■ Task directions ■
Type out every entry again, character for character.
+===+
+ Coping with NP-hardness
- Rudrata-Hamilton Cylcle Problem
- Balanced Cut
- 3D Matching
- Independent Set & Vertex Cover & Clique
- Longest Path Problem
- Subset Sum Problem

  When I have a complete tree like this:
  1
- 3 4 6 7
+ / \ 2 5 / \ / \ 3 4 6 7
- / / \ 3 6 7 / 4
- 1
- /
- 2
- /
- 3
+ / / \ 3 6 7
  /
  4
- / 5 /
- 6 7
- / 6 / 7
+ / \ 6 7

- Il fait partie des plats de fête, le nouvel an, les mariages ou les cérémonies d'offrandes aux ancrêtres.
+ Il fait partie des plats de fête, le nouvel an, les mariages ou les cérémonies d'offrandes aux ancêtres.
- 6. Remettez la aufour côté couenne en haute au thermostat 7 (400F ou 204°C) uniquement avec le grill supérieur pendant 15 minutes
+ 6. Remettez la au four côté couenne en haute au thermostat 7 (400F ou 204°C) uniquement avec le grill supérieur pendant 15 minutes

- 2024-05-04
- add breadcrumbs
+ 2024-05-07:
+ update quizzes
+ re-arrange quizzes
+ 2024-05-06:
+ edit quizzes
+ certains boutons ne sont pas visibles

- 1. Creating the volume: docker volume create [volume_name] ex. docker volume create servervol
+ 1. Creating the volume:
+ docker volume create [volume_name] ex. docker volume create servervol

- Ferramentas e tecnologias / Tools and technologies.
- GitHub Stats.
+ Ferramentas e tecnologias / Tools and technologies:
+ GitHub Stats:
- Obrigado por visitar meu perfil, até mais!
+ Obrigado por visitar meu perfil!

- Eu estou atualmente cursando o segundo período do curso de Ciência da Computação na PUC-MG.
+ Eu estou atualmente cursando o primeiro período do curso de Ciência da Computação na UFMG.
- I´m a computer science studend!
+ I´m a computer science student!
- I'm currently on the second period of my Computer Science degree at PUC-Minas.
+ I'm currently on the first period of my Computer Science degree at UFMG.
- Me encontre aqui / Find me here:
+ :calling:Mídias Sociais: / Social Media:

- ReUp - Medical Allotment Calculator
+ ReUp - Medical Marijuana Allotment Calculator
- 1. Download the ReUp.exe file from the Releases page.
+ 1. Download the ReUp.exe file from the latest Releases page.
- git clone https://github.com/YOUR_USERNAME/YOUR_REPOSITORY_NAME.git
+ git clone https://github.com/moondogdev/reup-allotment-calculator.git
+===+
■ Answer ■
+ Coping with NP-hardness
- Rudrata-Hamilton Cylcle Problem
- Balanced Cut
- 3D Matching
- Independent Set & Vertex Cover & Clique
- Longest Path Problem
- Subset Sum Problem

  When I have a complete tree like this:
  1
- 3 4 6 7
+ / \ 2 5 / \ / \ 3 4 6 7
- / / \ 3 6 7 / 4
- 1
- /
- 2
- /
- 3
+ / / \ 3 6 7
  /
  4
- / 5 /
- 6 7
- / 6 / 7
+ / \ 6 7

- Il fait partie des plats de fête, le nouvel an, les mariages ou les cérémonies d'offrandes aux ancrêtres.
+ Il fait partie des plats de fête, le nouvel an, les mariages ou les cérémonies d'offrandes aux ancêtres.
- 6. Remettez la aufour côté couenne en haute au thermostat 7 (400F ou 204°C) uniquement avec le grill supérieur pendant 15 minutes
+ 6. Remettez la au four côté couenne en haute au thermostat 7 (400F ou 204°C) uniquement avec le grill supérieur pendant 15 minutes

- 2024-05-04
- add breadcrumbs
+ 2024-05-07:
+ update quizzes
+ re-arrange quizzes
+ 2024-05-06:
+ edit quizzes
+ certains boutons ne sont pas visibles

- 1. Creating the volume: docker volume create [volume_name] ex. docker volume create servervol
+ 1. Creating the volume:
+ docker volume create [volume_name] ex. docker volume create servervol

- Ferramentas e tecnologias / Tools and technologies.
- GitHub Stats.
+ Ferramentas e tecnologias / Tools and technologies:
+ GitHub Stats:
- Obrigado por visitar meu perfil, até mais!
+ Obrigado por visitar meu perfil!

- Eu estou atualmente cursando o segundo período do curso de Ciência da Computação na PUC-MG.
+ Eu estou atualmente cursando o primeiro período do curso de Ciência da Computação na UFMG.
- I´m a computer science studend!
+ I´m a computer science student!
- I'm currently on the second period of my Computer Science degree at PUC-Minas.
+ I'm currently on the first period of my Computer Science degree at UFMG.
- Me encontre aqui / Find me here:
+ :calling:Mídias Sociais: / Social Media:

- ReUp - Medical Allotment Calculator
+ ReUp - Medical Marijuana Allotment Calculator
- 1. Download the ReUp.exe file from the Releases page.
+ 1. Download the ReUp.exe file from the latest Releases page.
- git clone https://github.com/YOUR_USERNAME/YOUR_REPOSITORY_NAME.git
+ git clone https://github.com/moondogdev/reup-allotment-calculator.git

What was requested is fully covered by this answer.